What is needed:
Exactly as written, copy the lines of the data below from the first through the one containing "Detective Comics #1000".

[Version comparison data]
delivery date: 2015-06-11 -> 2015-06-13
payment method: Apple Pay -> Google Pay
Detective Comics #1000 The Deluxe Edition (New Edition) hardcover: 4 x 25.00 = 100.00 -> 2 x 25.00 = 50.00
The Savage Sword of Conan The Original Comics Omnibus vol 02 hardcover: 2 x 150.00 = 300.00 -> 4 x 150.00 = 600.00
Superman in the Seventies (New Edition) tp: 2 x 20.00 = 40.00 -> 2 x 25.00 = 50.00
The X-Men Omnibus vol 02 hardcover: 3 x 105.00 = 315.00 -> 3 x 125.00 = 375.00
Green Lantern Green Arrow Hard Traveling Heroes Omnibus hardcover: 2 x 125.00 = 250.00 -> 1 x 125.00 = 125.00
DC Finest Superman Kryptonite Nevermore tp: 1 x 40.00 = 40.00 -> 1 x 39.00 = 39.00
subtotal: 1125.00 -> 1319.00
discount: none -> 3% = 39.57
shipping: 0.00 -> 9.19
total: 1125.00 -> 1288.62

Response below:
delivery date: 2015-06-11 -> 2015-06-13
payment method: Apple Pay -> Google Pay
Detective Comics #1000 The Deluxe Edition (New Edition) hardcover: 4 x 25.00 = 100.00 -> 2 x 25.00 = 50.00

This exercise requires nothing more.